Herd Health: Clostridial enteritis in neonatal pigs - the causes and treatment

Thursday, October 1, 2009

By the end of the 1990s, another cause of baby pig scours was emerging. At first Clostridium difficile took the lead, but C. difficile was quickly overtaken by Clostridium perfringens type A

by S. ERNEST SANFORD

I can't pinpoint exactly when I realized E. coli scours in baby pigs had decreased to such an extent that it was much less a major problem in the farrowing room in most of our barns. 

But I do know that, by the 1990s, there was considerably less E. coli scours in baby pigs than in previous decades. Work by researchers to identify virulence mechanisms of E. coli, development of efficacious vaccines, more targeted diets by feed company nutritionists, improved management techniques by producers – all contributed to significantly reducing baby pig E. coli scours from the huge problem it had been in earlier times.

Most of our coccidiosis problems were under control and, for the most part, wouldn't resurface for another decade, when Baycox was removed from the Canadian marketplace. Sure, we had a resurgence of E. coli scours in the late 1990s, but those were post-weaning E. coli in nursery room pigs and quite a different story.

What I do recall is that, by the end of the '90s and swinging into the new millennium, another cause of baby pigs scours was emerging – Clostridial enteritis. At first Clostridium difficile took the lead, but C. difficile was quickly overtaken by Clostridium perfringens type A.

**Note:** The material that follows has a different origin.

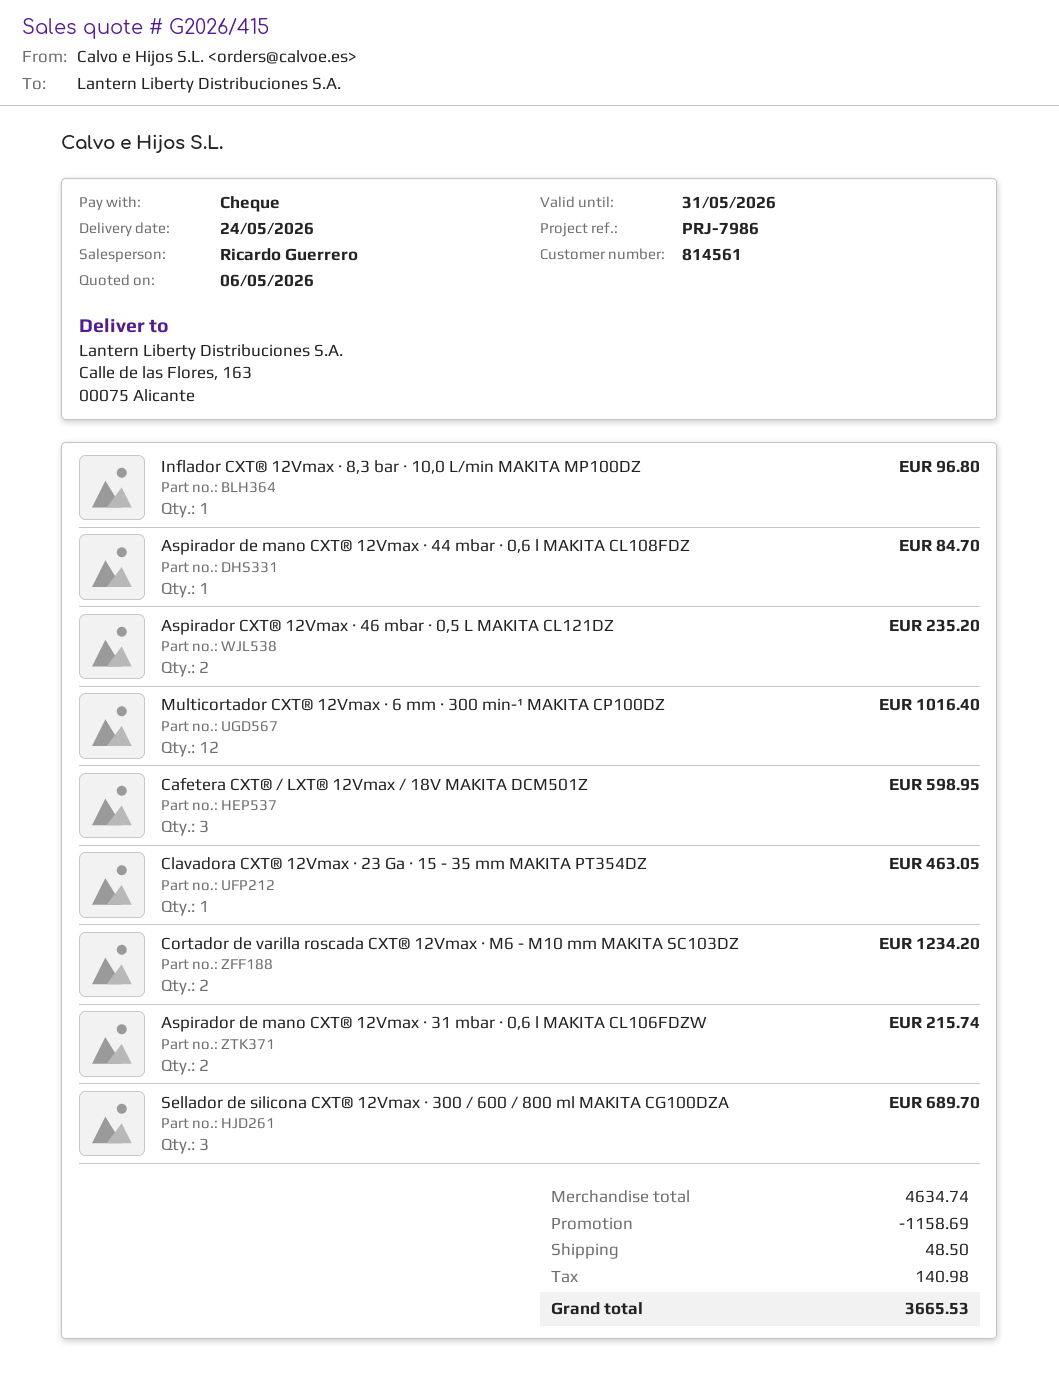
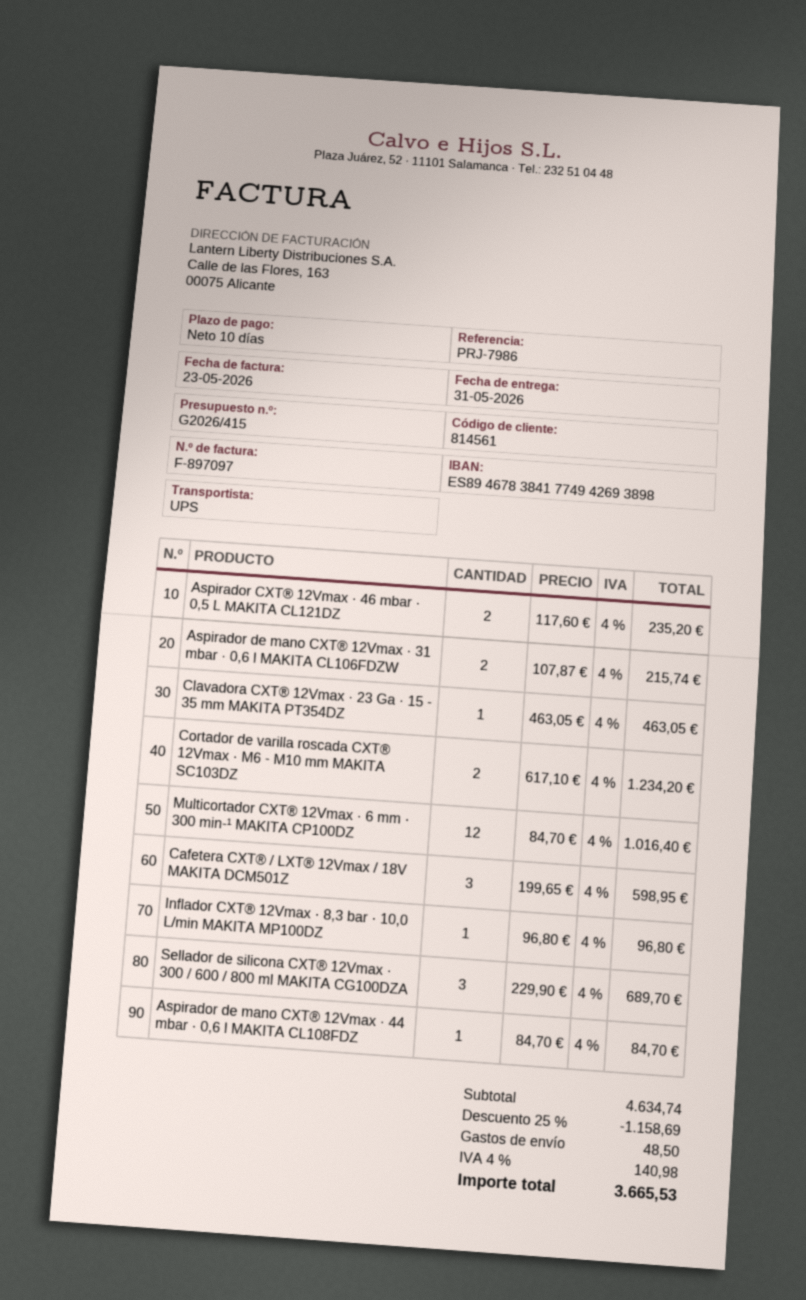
delivery date: 2026-05-24 -> 2026-05-31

Clostridium perfringens type C
Before I get into C. perfringens type A, I must make reference to C. perfringens type C.  C. perfringens type C used to be a major cause of neonatal diarrhea throughout most of the U.S. Midwest from the 1970s to the 1990s, but then decreased significantly in frequency and consequently in importance over the last decade or so.

Clostridium perfringens type C had never been a significant cause of diarrhea in Canada.  I spent years trying to find it in Ontario and only sporadically could I suspect that it was even possibly involved in neonatal piglet scours. I don't recall ever conclusively diagnosing C. perfringens type C enteritis in pigs in the nearly 20 years I spent as a pathologist in Ontario's diagnostic laboratory system.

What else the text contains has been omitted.